To let the browser choose the right image that fits a certain condition (screen width) we can use srcset and sizes attributes.

  srcset="sunflowers-480w.jpg 480w, sunflowers-800w.jpg 800w"
  sizes="(max-width: 600px) 480px, 800px"
  alt="Beautiful sunflowers" />


Srcset allows the browser to pick one of the sources (file name) and the width we provide which is separated from one another by a comma. Notice that we use a w unit, not a px unit.

The browser doesn’t know an image’s width and height before it loads unless we specify them. That’s why when we use w descriptor, it can determine which one to use.

W is the actual width of an image, for example, If the image is 480px, we would write 480w.

Note that you need to generate different sizes of an image yourself.


sizes tell the browser which condition to satisfy to serve up a certain size of an image.

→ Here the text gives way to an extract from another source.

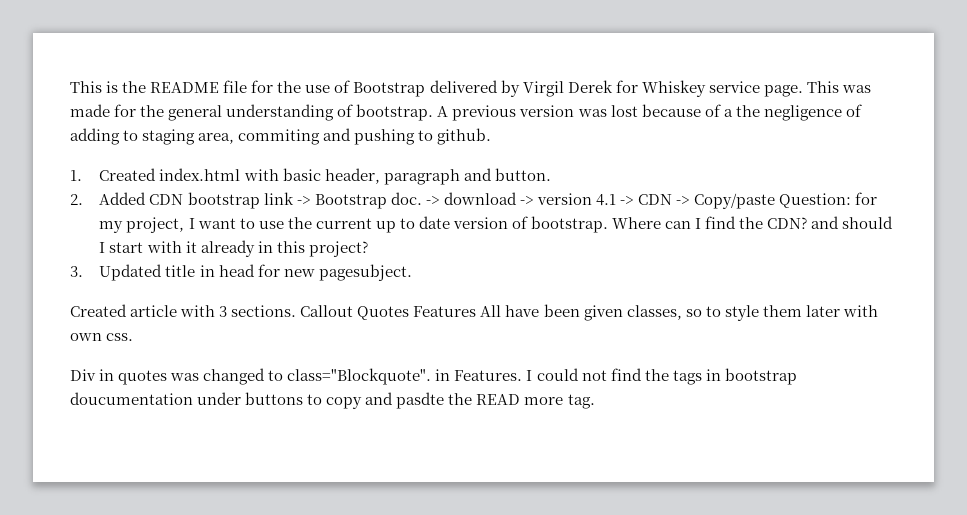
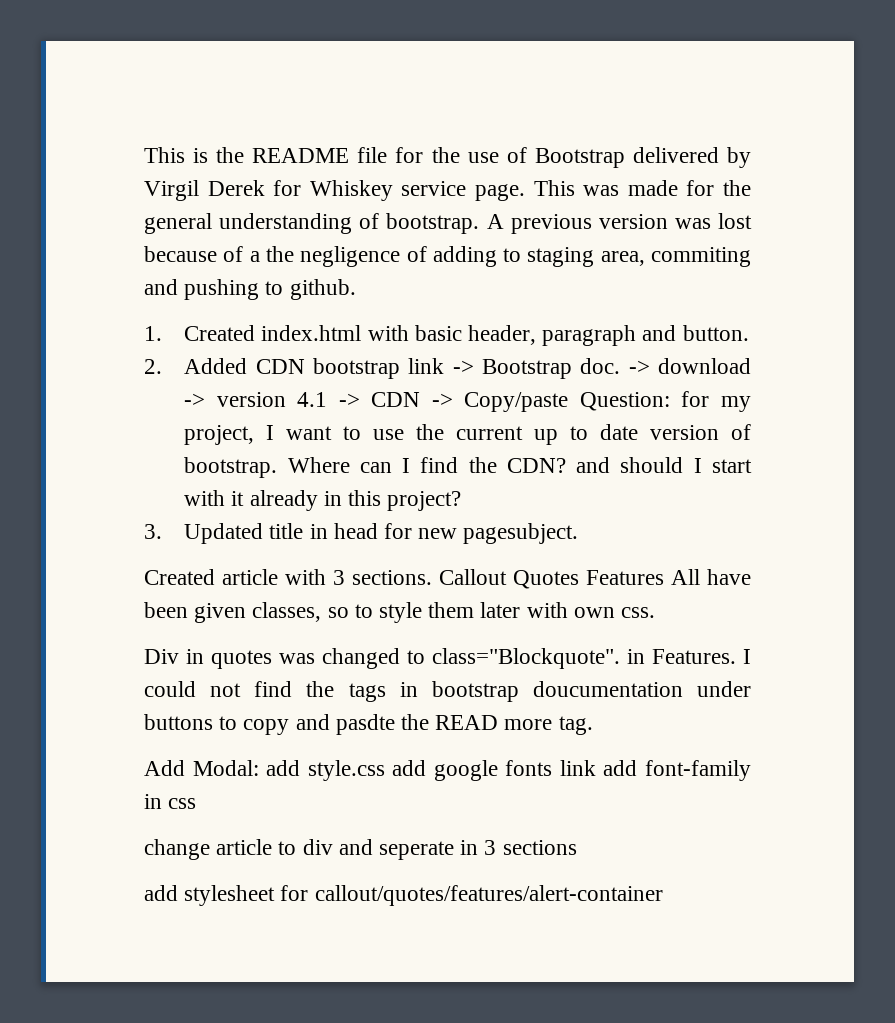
+ Add Modal: add style.css add google fonts link add font-family in css
+ change article to div and seperate in 3 sections
+ add stylesheet for callout/quotes/features/alert-container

In the example above, If the viewport is equal to or less than 600px (the condition is true), then sunflowers-480w.jpg will be loaded. This saves a lot of bandwidth for mobile users.

Basically, it’s a way to tell the browser how big an image will be at a certain screen size by using a media query. The browser won’t download all the images that we specify, it just downloads the one that fits the condition.

If the browser doesn’t support srcset, it will fall back to using the src attribute. The browser will do its own calculation to display an image based on the size of the display screen.